One’s first glance at an instrument is usually a telling moment, and everything about the way the T5 presents itself is seductive. The case’s vintage contour, faux-alligator texture, and heavy-duty hardware catches the eye. Lifting the lid, one is struck by two things – the sheer elegance of the guitar’s design and the intoxicating aroma of the woods. The T5’s sleek, hollow body is carved from maple with a shape inspired by Taylor’s Grand Auditorium. The neck is made of Tropical American mahogany with an ebony fretboard, and the guitar ships with Elixir electric strings, though it can use acoustic strings.
The T5 is available in Standard and Custom variants, both available with a spruce or figured maple top. The Custom is also available with a figured Hawaiian Koa top. Stylized f-holes enhance the guitar’s visage and the body’s natural resonance, making it all the more responsive. The only other difference is that the Standard has “micro dot” inlays and chrome Taylor tuners, while the Custom is fitted with gold Taylor machines and boasts the company’s exquisite Artist inlays.
The T5 is designed to provide players with an alternative to what many spend too much time doing onstage between songs – changing instruments. And despite how much you may love your acoustic, electric players usually begrudge having to lug one to a gig just to play on one or two songs. And finally, there’s the fact that traditional electric guitars don’t care for acoustic amps and acoustic guitars hate electric amps. But the T5 is comfortable with both; plug into an acoustic amp (or direct into a P.A.) for clear, articulate strumming and fingerpicking, or plug into your electric rig for everything from clean and cool hollowbody jazz tone to chicken pickin’ and on to fat, crunchy blues/rock overdrive.
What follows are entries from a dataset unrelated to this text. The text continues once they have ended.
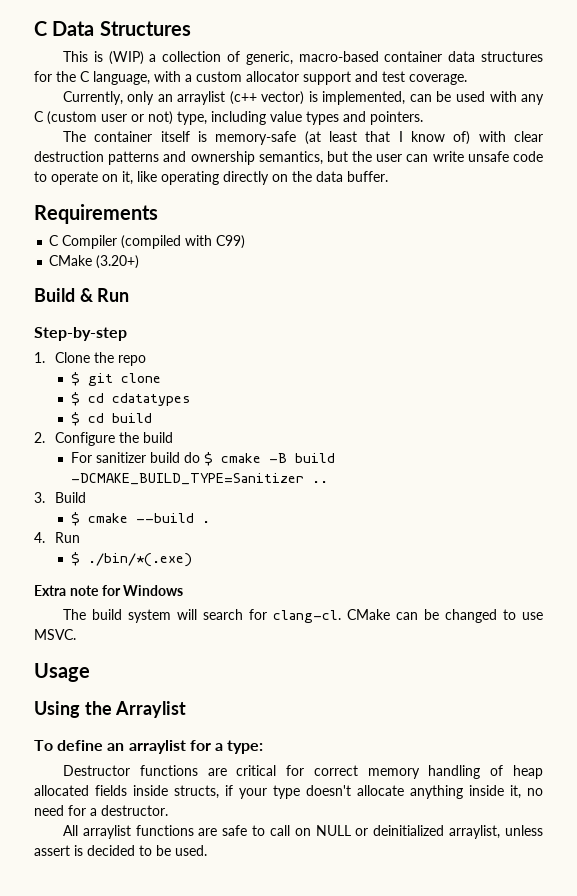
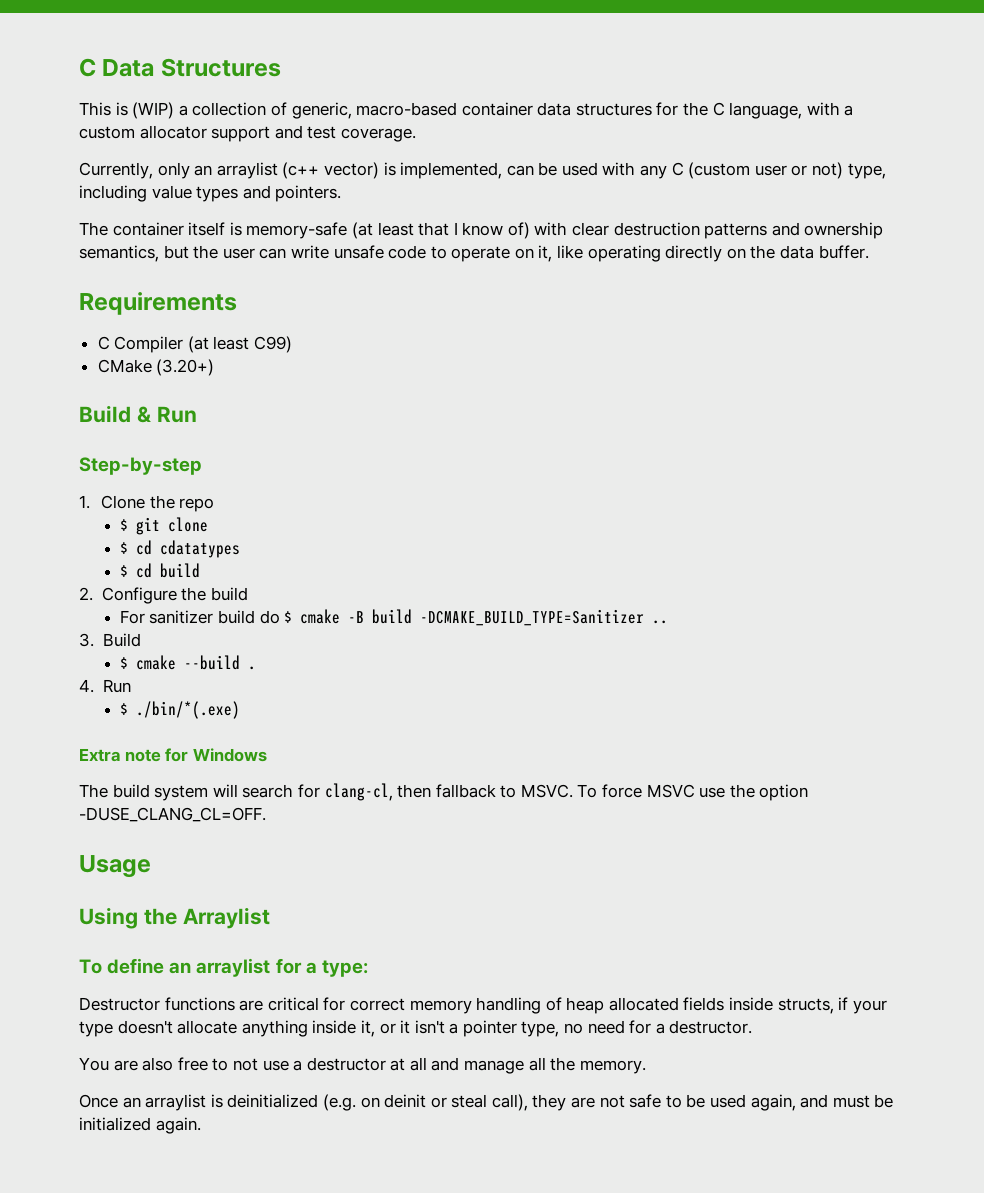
- C Compiler (compiled with C99)
+ C Compiler (at least C99)
- The build system will search for clang-cl. CMake can be changed to use MSVC.
+ The build system will search for clang-cl, then fallback to MSVC. To force MSVC use the option -DUSE_CLANG_CL=OFF.
- Destructor functions are critical for correct memory handling of heap allocated fields inside structs, if your type doesn't allocate anything inside it, no need for a destructor.
+ Destructor functions are critical for correct memory handling of heap allocated fields inside structs, if your type doesn't allocate anything inside it, or it isn't a pointer type, no need for a destructor.
- All arraylist functions are safe to call on NULL or deinitialized arraylist, unless assert is decided to be used.
+ You are also free to not use a destructor at all and manage all the memory.
+ Once an arraylist is deinitialized (e.g. on deinit or steal call), they are not safe to be used again, and must be initialized again.

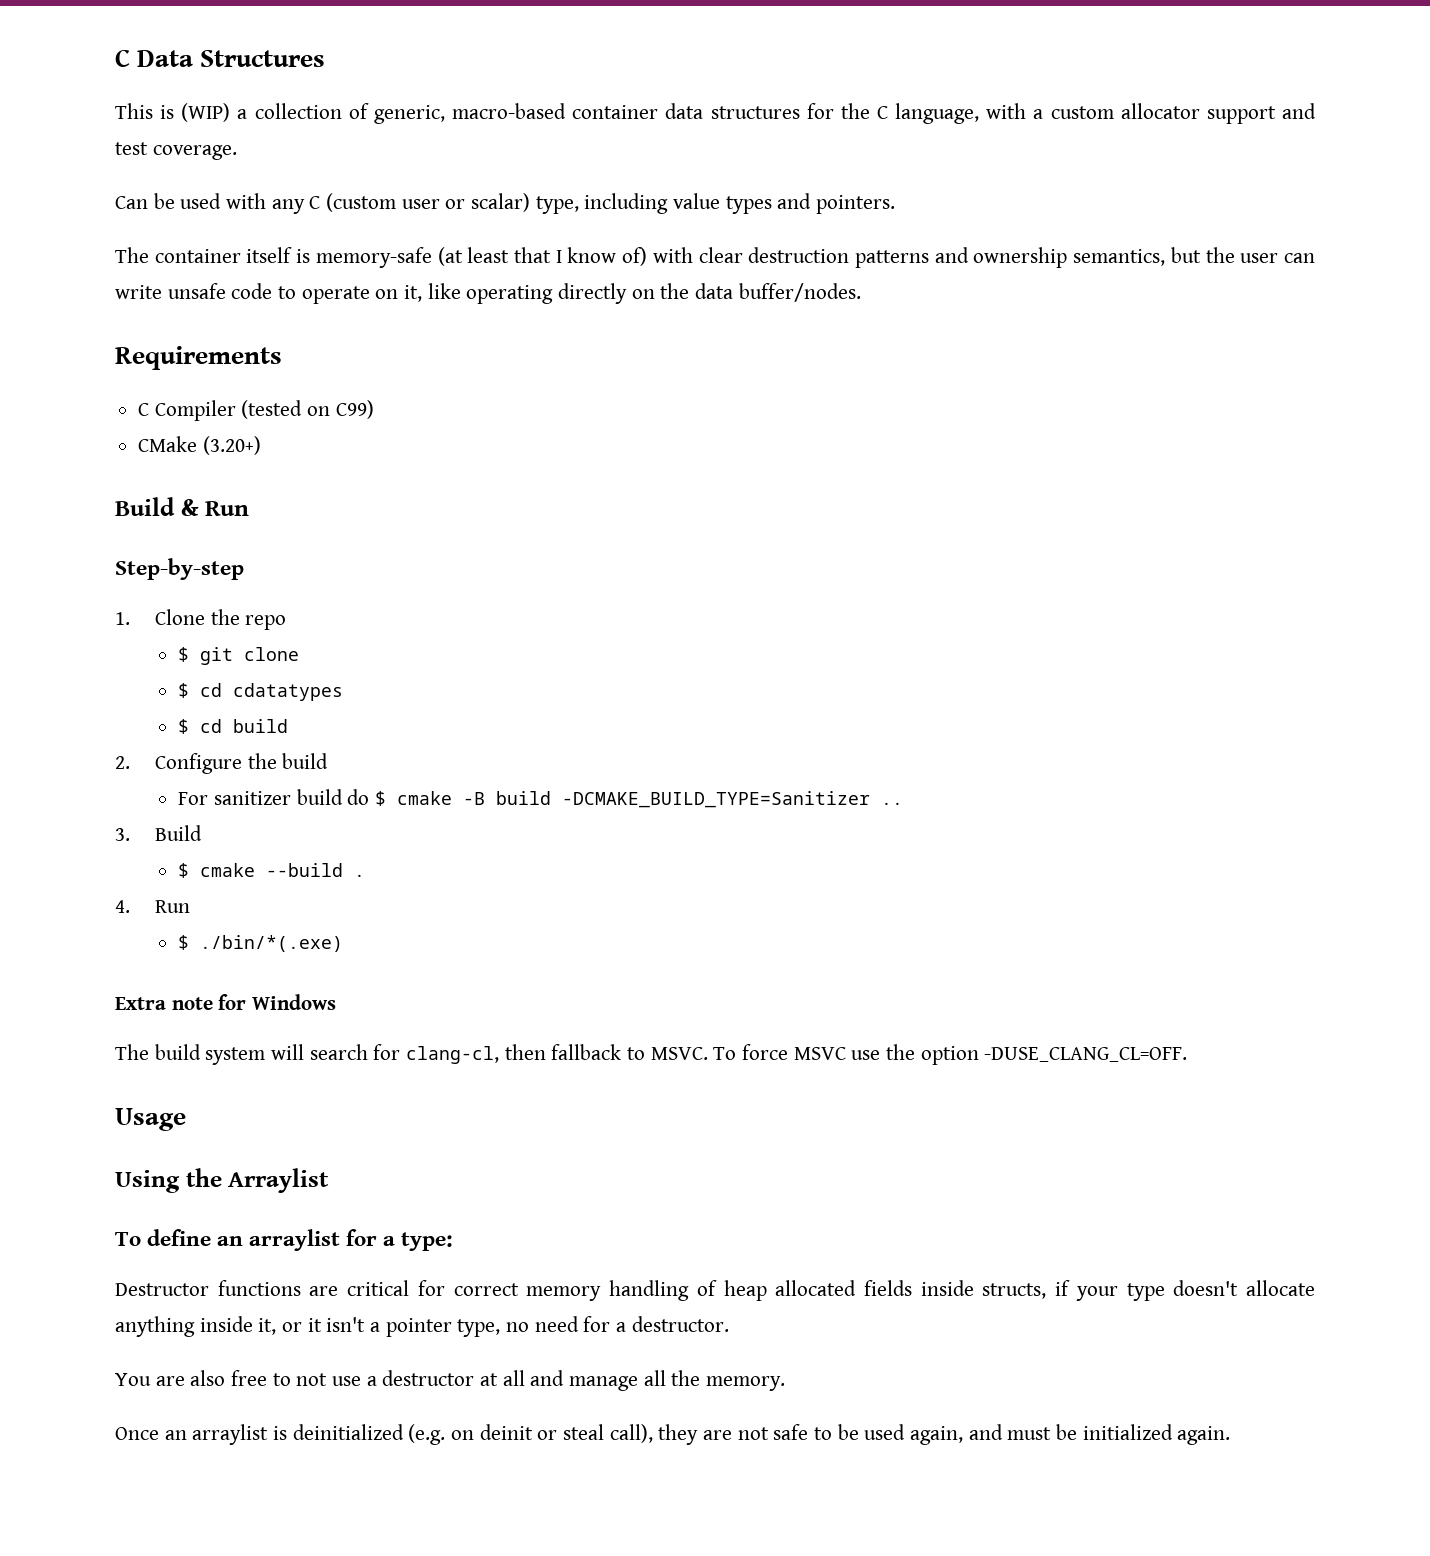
- Currently, only an arraylist (c++ vector) is implemented, can be used with any C (custom user or not) type, including value types and pointers.
+ Can be used with any C (custom user or scalar) type, including value types and pointers.
- The container itself is memory-safe (at least that I know of) with clear destruction patterns and ownership semantics, but the user can write unsafe code to operate on it, like operating directly on the data buffer.
+ The container itself is memory-safe (at least that I know of) with clear destruction patterns and ownership semantics, but the user can write unsafe code to operate on it, like operating directly on the data buffer/nodes.
- C Compiler (at least C99)
+ C Compiler (tested on C99)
The T5 is unique in terms of the mechanics of sound reproduction. It employs three pickups – a stacked humbucker in the bridge position, another hidden under the fretboard at the neck joint, and a Taylor Expression System sensor inside the body, midway between the saddle and the tail. The onboard preamp is controlled by three small knobs, one for volume, the other two for active boost and bass/treble cut. As the guitar’s name implies, a five-position switch toggles among the various pickup combinations.
To hear the T5’s electric-guitar tones, we fired up a tweed Fender Deluxe 1×12″ and POD XT Live. For the acoustic side, we used an SWR California Blonde, and fed signal to both rigs through an AB/Y box. We played a variety of styles, from soft fingerpicking to percussive strumming with a lot of palm muting, and the guitar responded very well to all of it. The five-way in the first position activates the neck pickup and body sensor, giving a punchy, sparkling tone. The next position disengages the body sensor, which softens the attack and rounds out the tone. This will be an adjustment – you’re playing what feels like a hollowbody electric (without modeling or digital sampling), yet hearing sounds normally associated with a dreadnought.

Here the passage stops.